Lillian Hellman: An Imperious Life
- Editor: Dorothy Gallagher
- Language: English
- Subject: non-fiction, biography
- Published: 2014 (Yale University Press)
- Publication place: United States
- Media type: Print (hardback, paperback)
- Pages: 224
- ISBN: 9780300164978
- OCLC: 865109879

= Lillian Hellman: An Imperious Life =

2014 book by Dorothy Gallagher

Lillian Hellman: An Imperious Life is a 2014 book by Dorothy Gallagher. It is a critical biography of the American playwright and writer Lillian Hellman.

==Reception==
The New York Journal of Books gave a critical review of Lillian Hellman writing "it seems like a professional hit job." and, although acknowledging that Gallagher "is convincing" over the controversy of Hellman's "Julia", concluded "It seems, indeed, that author Gallagher and her subject share more in common when it comes to the art of subterfuge." The Library Journal was also critical, highlighting, amongst other things, Gallagher's apparent selective sourcing, her emphasis on Hellman's "less admiral aspects" and that "Hellman's testimony at the McCarthy hearings is presented as more self-preserving than principled." It advised reading "instead Deborah Martinson's Lillian Hellman: A Life with Foxes."

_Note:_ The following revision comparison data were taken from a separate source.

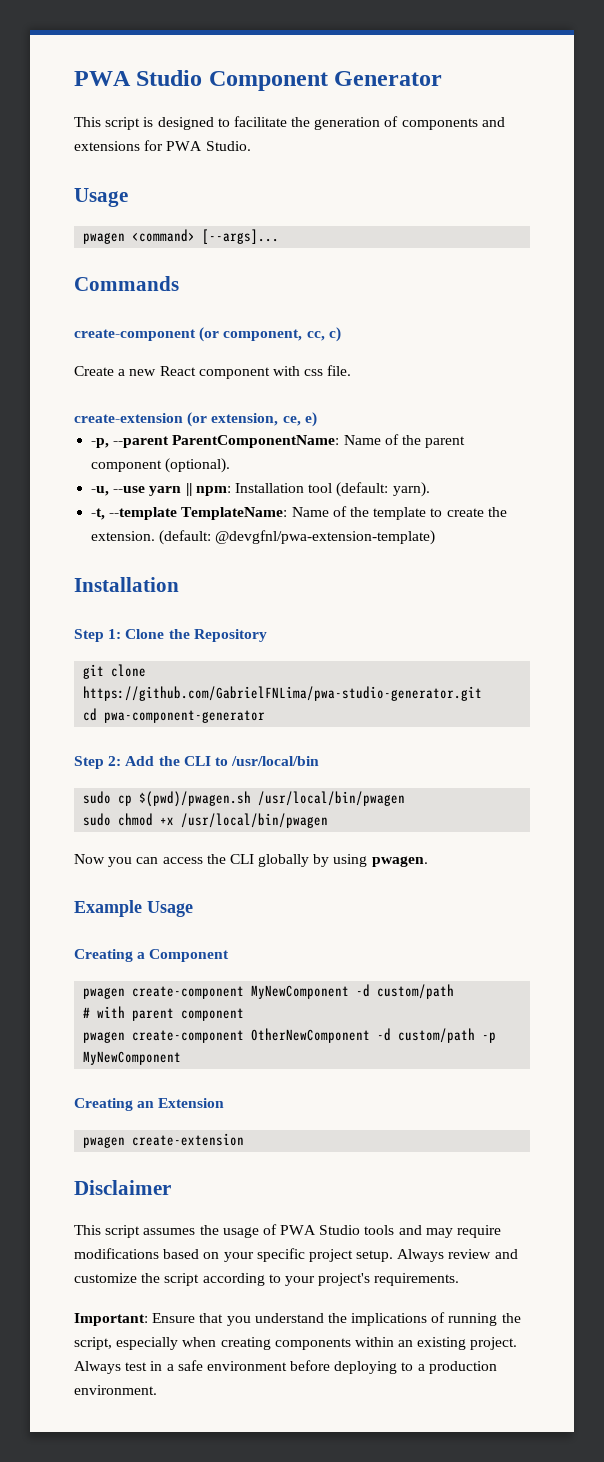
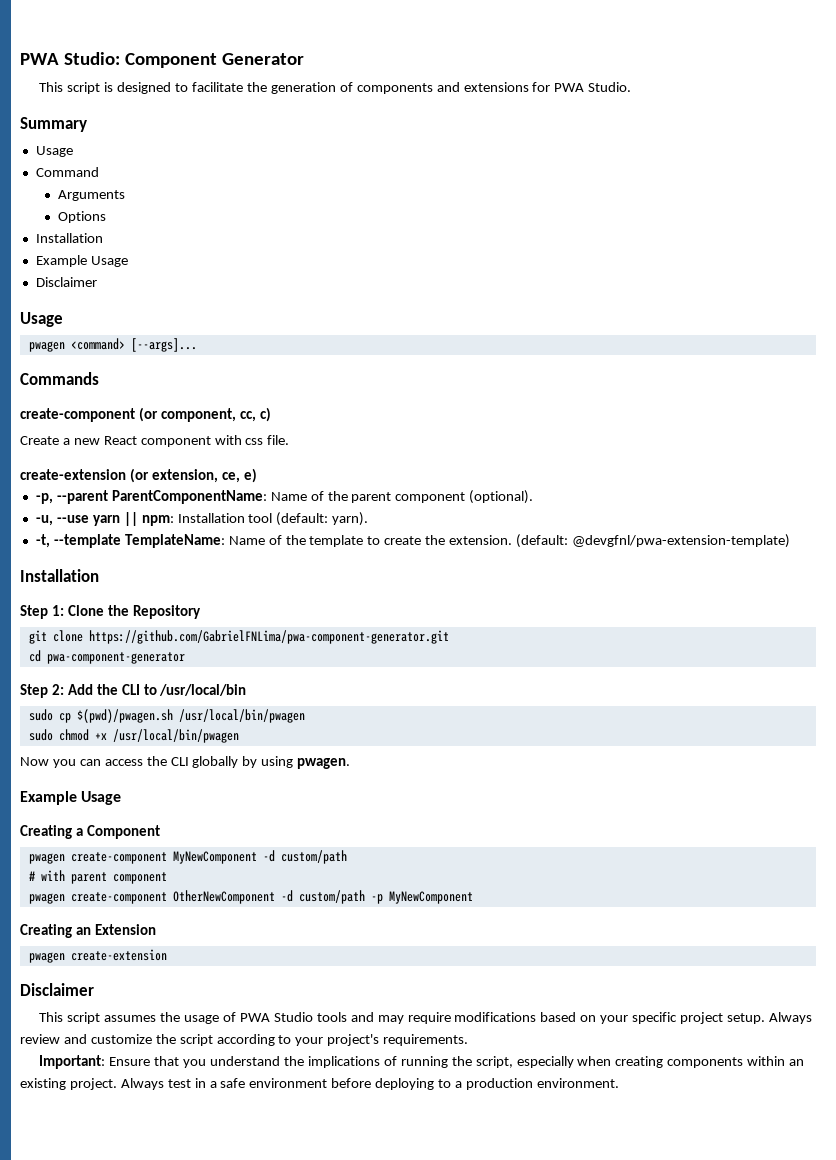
- PWA Studio Component Generator
+ PWA Studio: Component Generator
+ Summary
+ Usage
+ Command
+ Arguments
+ Options
+ Installation
+ Example Usage
+ Disclaimer
- git clone https://github.com/GabrielFNLima/pwa-studio-generator.git
+ git clone https://github.com/GabrielFNLima/pwa-component-generator.git

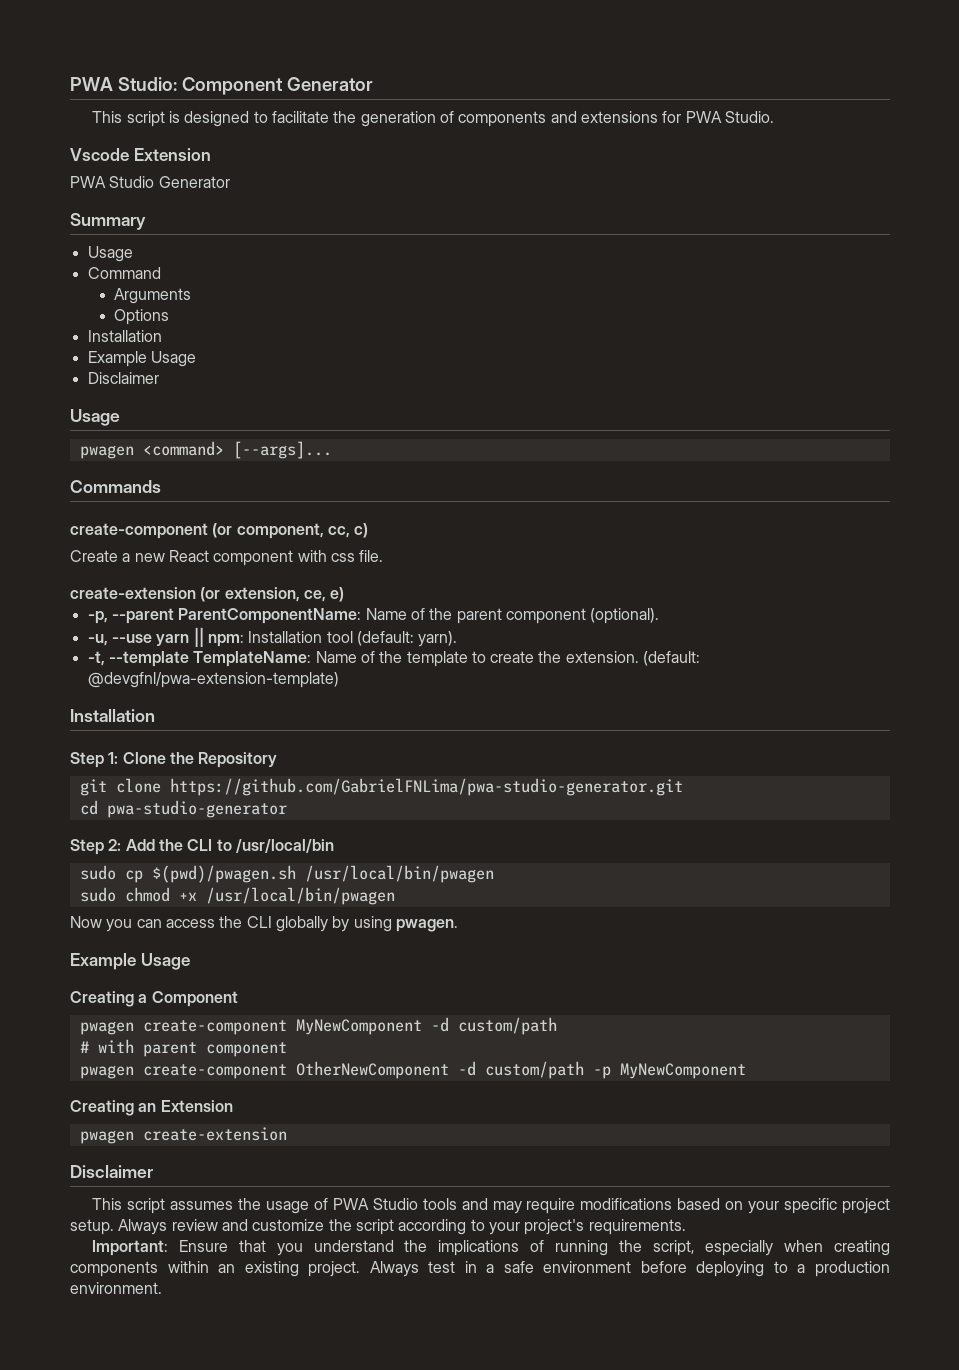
+ Vscode Extension
+ PWA Studio Generator
- git clone https://github.com/GabrielFNLima/pwa-component-generator.git
+ git clone https://github.com/GabrielFNLima/pwa-studio-generator.git
- cd pwa-component-generator
+ cd pwa-studio-generator

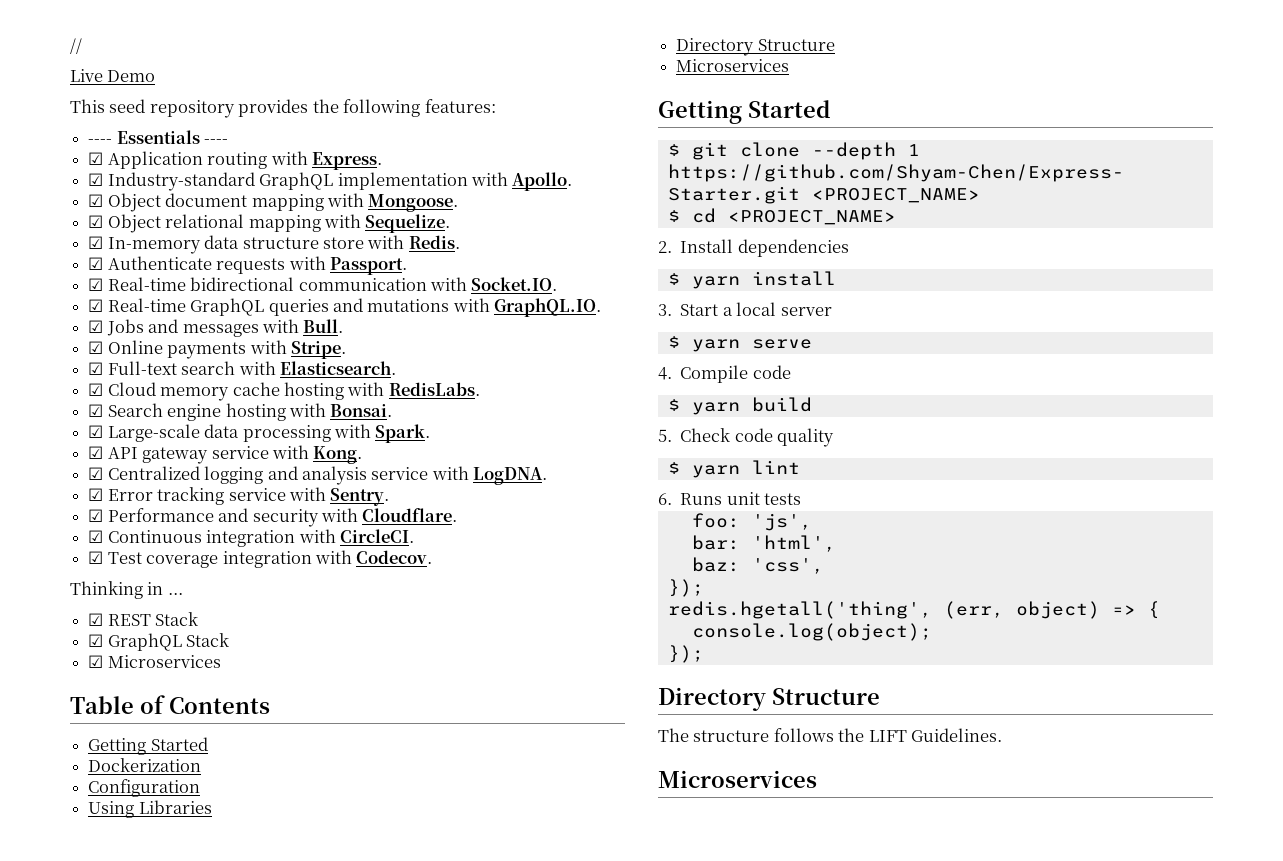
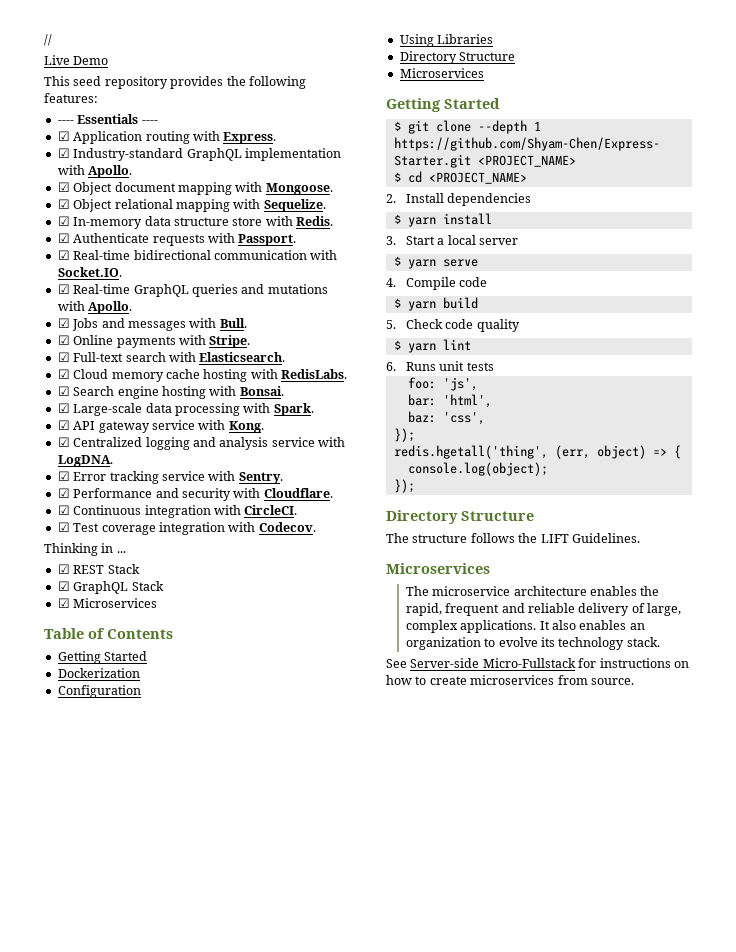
- ☑ Real-time GraphQL queries and mutations with GraphQL.IO.
+ ☑ Real-time GraphQL queries and mutations with Apollo.
+ The microservice architecture enables the rapid, frequent and reliable delivery of large, complex applications. It also enables an organization to evolve its technology stack.
+ See Server-side Micro-Fullstack for instructions on how to create microservices from source.

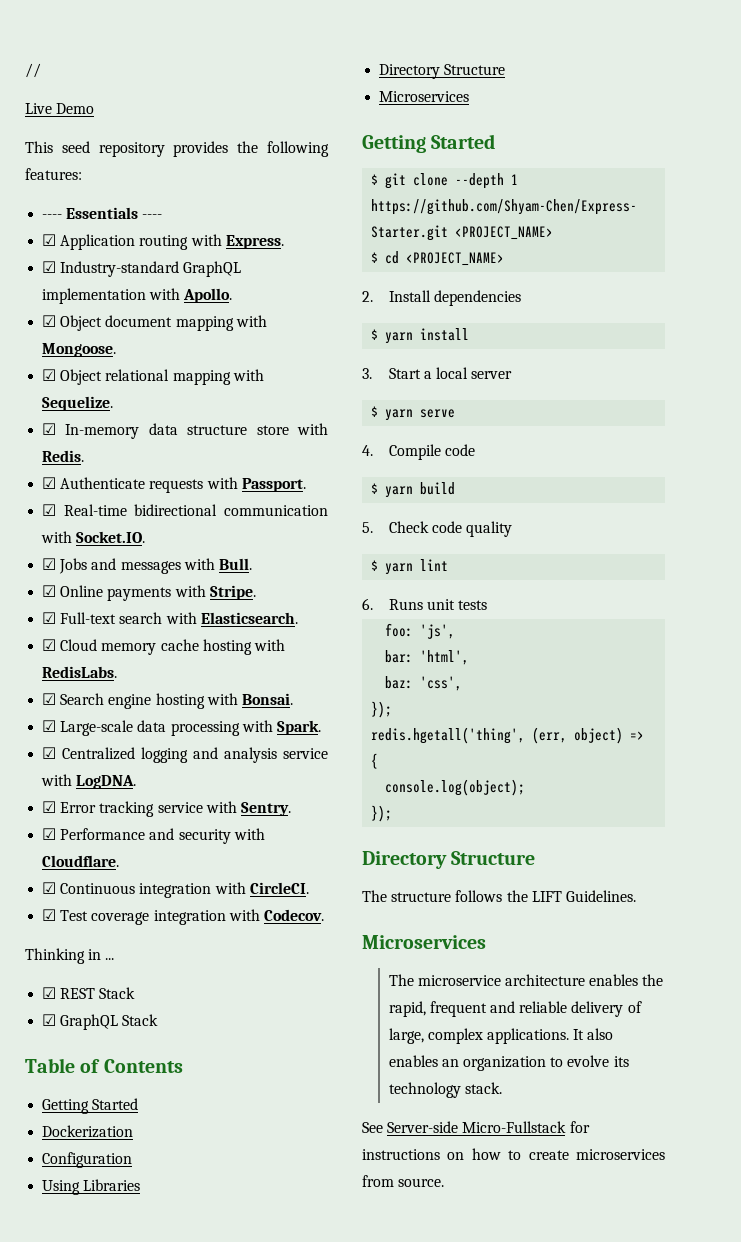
- ☑ Real-time GraphQL queries and mutations with Apollo.
- ☑ API gateway service with Kong.
- ☑ Microservices

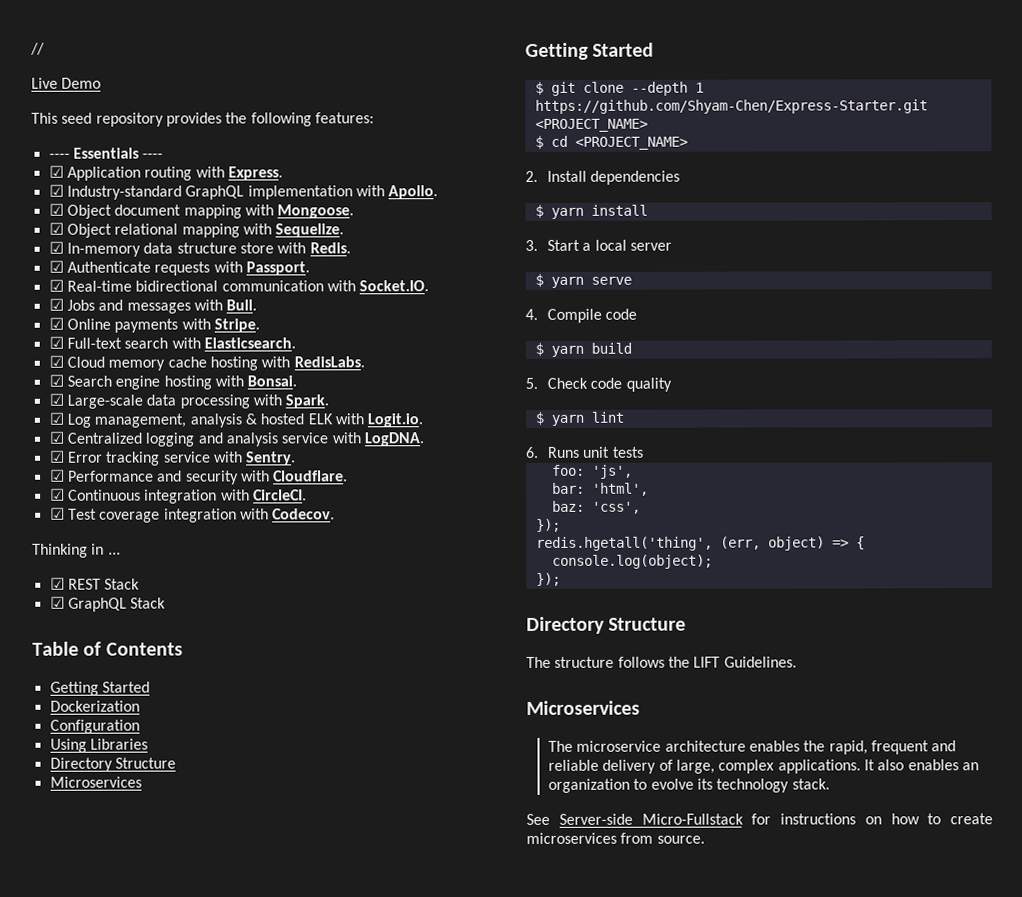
+ ☑ Log management, analysis & hosted ELK with Logit.io.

Other reviews were less critical, with Choice writing " Drawing on four full-scale biographies as well as Hellman's three memoirs, this is a concise and useful overview of a tumultuous life. .. Highly recommended." and Booklist wrote "Gallagher pounces on and decisively dissects the choicest bits in Hellman's colorful and contrary life of artistic excellence and blinkered radicalism, self-mythologizing and egregious lies, creating a fast-flowing, deeply provocative portrait of a seductive, truculent, and audacious literary powerhouse."

Lillian Hellman has also been reviewed by Publishers Weekly, Pasatiempo, The New York Times, the Jewish Book Council, and Kirkus Reviews.